Despite their support for a smooth transitional plan, the industry observers, however, are still very skeptical about the processes; they want the government to do some housekeeping mostly in building cohesion between the national and states governments in the execution of climate change policies.

These crusaders are asking that the government should be more intentional in responding to the climate struggle and demonstrate more political commitment through the establishment of new legislations so as to safeguard the environment.

The consultant who compiled the national strategic plan that will guide the implementation of Reducing Emissions from Deforestation and forest Degradation (REED+) project in Nigeria, Mr. Atah Anthony, is desirous to see high level policy intervention and mobilisation of affected communities at the grass roots. He would like the government to champion this responsibility by moving from signing things on paper into actually putting them into action.

This action must come from both national and sub-national level together with identifying funding sources to effectively handle climate change mitigation and adaptation under the green job agenda.

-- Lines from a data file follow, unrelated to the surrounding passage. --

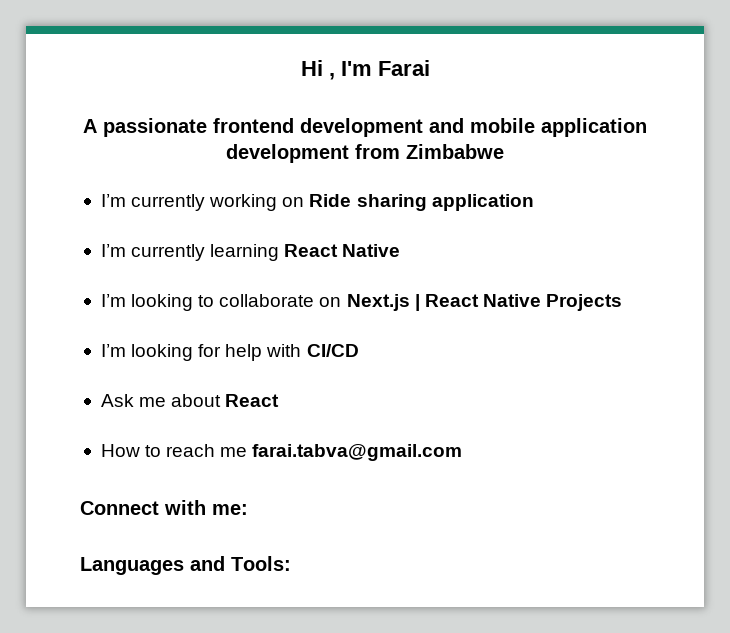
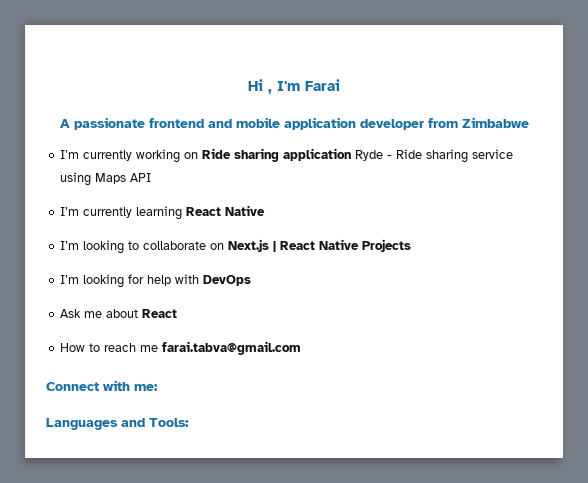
- A passionate frontend development and mobile application development from Zimbabwe
+ A passionate frontend and mobile application developer from Zimbabwe
- I’m currently working on Ride sharing application
+ I’m currently working on Ride sharing application Ryde - Ride sharing service using Maps API
- I’m looking for help with CI/CD
+ I’m looking for help with DevOps

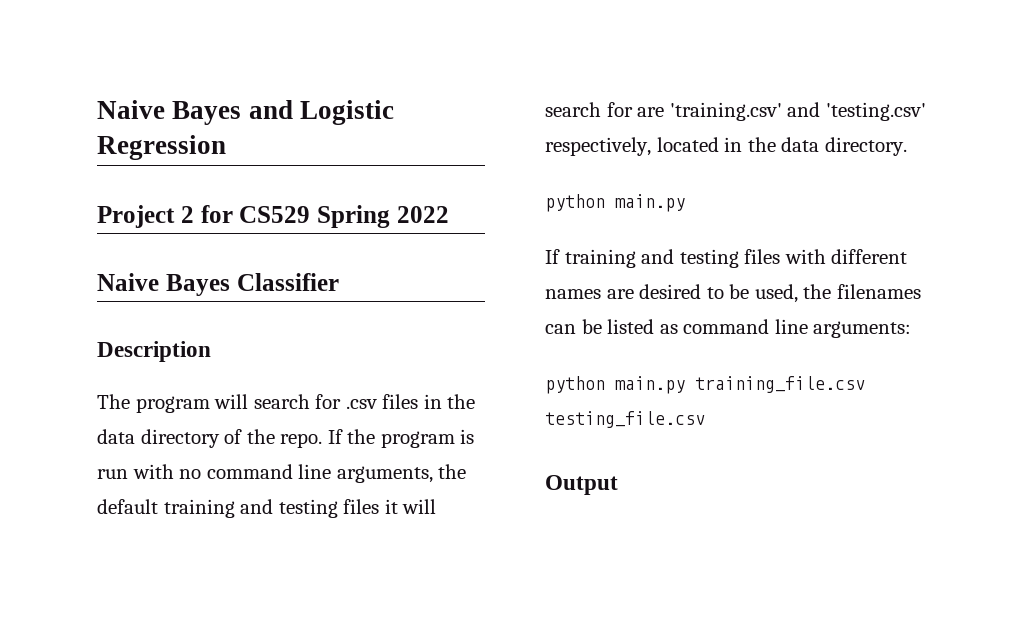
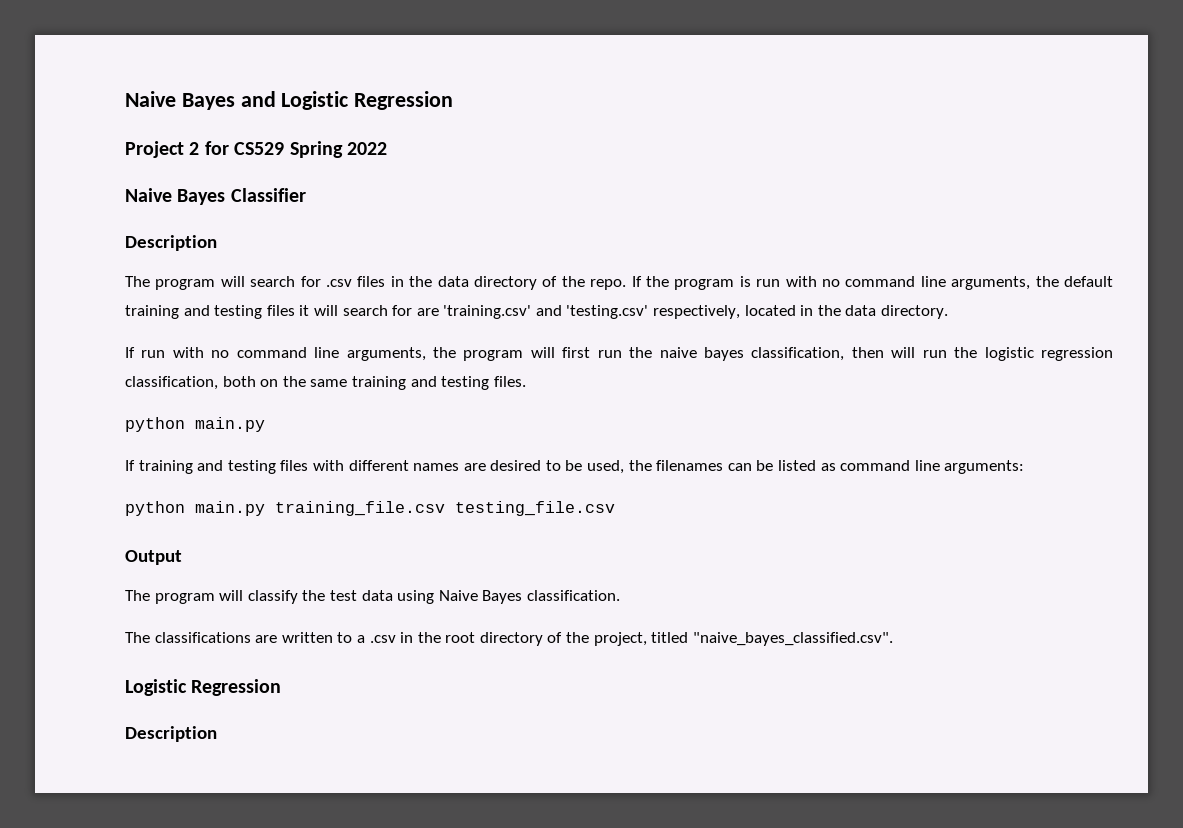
+ If run with no command line arguments, the program will first run the naive bayes classification, then will run the logistic regression classification, both on the same training and testing files.
+ The program will classify the test data using Naive Bayes classification.
+ The classifications are written to a .csv in the root directory of the project, titled "naive_bayes_classified.csv".
+ Logistic Regression
+ Description

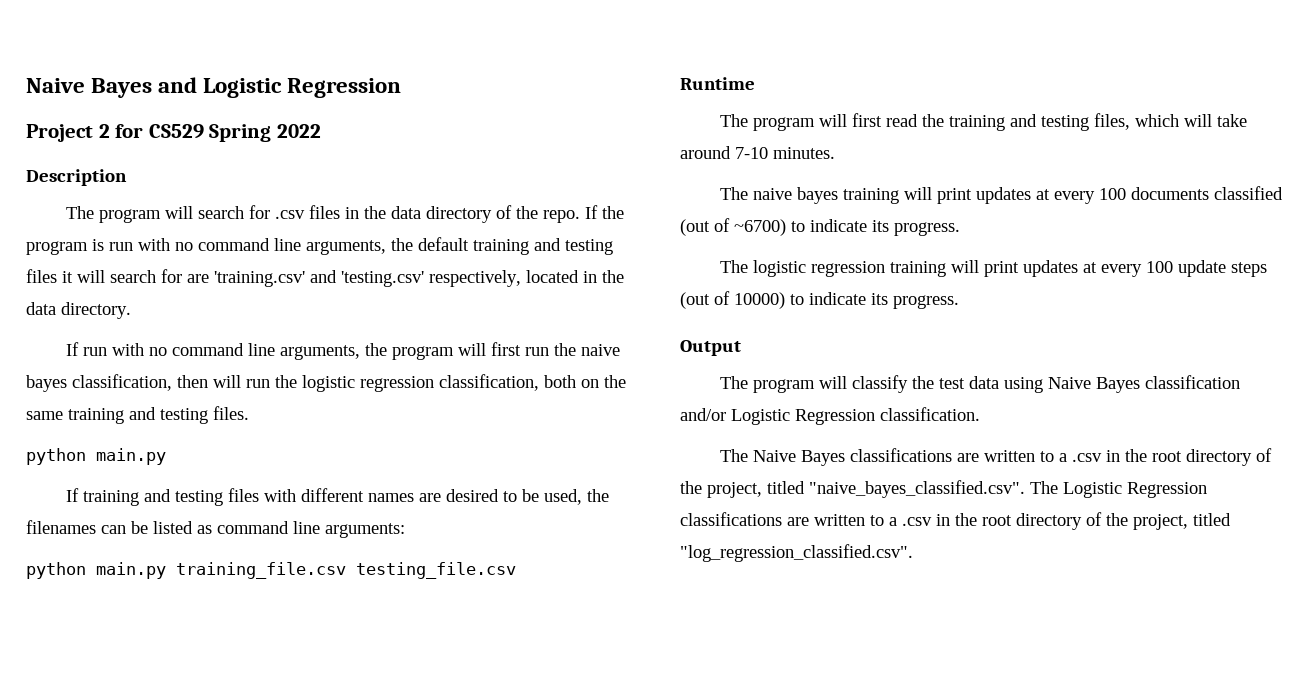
- Naive Bayes Classifier
+ Runtime
+ The program will first read the training and testing files, which will take around 7-10 minutes.
+ The naive bayes training will print updates at every 100 documents classified (out of ~6700) to indicate its progress.
+ The logistic regression training will print updates at every 100 update steps (out of 10000) to indicate its progress.
- The program will classify the test data using Naive Bayes classification.
+ The program will classify the test data using Naive Bayes classification and/or Logistic Regression classification.
- The classifications are written to a .csv in the root directory of the project, titled "naive_bayes_classified.csv".
- Logistic Regression
- Description
+ The Naive Bayes classifications are written to a .csv in the root directory of the project, titled "naive_bayes_classified.csv". The Logistic Regression classifications are written to a .csv in the root directory of the project, titled "log_regression_classified.csv".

After a careful assessment of forest use in the country, participants who gathered at a workshop to validate the REDD+ national strategic document in Abuja, urged the government to halt all forest activities and declare state of emergency in the sector.

“I agree with the stakeholders that the government need to consider declaring state of emergency in the forest sector because we are losing our forest much more than we can ever imagine,” Anthony said.

Rita Idehai, the CEO of Ecobarter, is another loud voice in the sustainability sphere who is empowering indigent women on how to collect and transform waste into wealth. The geologist-turned-social-entrepreneur also agrees that the government has shown enough commitment in the area of policy enactment, but she still craves to see such assurance in terms of infrastructural development to help the citizens adapt.

“I will say they are trying,” according to her, “when it comes to policies because some of them have been passed over the last few years, but when it comes to the actual implementation and infrastructure that we can see and use and say now we are changing, I have not seen a lot of that.”

If she had the magic power to end the entire climate change crisis, Idehai said she would embark on massive public education campaign and formulate a law that mandates waste management in Nigeria. Her wish is for everybody to know that waste is actually resources, and it has the potential to change their lives.

The supervising director at the Department of Climate Change (DCC) in the Federal Ministry of Environment, Mrs. Halima Bawa-Bwari, is optimistic that Nigeria is capable of achieving her climate aspiration of reducing carbon emissions to promote sustainable living. She said the NDC revision which is a demonstration of how Nigeria will contribute to the global efforts in combating climate change as agreed during the Conference of Parties (COP21) in Paris in 2015 will take account and address all the concerns raised by stakeholders in the final report.

“We need to engineer a new future, one that harnesses the power of technology and innovation in the service of the people and our planet,” said Bawa-Bwari, at a validation workshop held in Abuja to enhance Nigeria’s Energy Statistics.

Considering all the acrimonies from the stakeholders and government promises, it would be unfair not to inform that the quest for a progressive lifestyle must be one of realism because countries are grappling with so many issues. So, the government must realistically acknowledge these setbacks and figure out the pathway to a better future.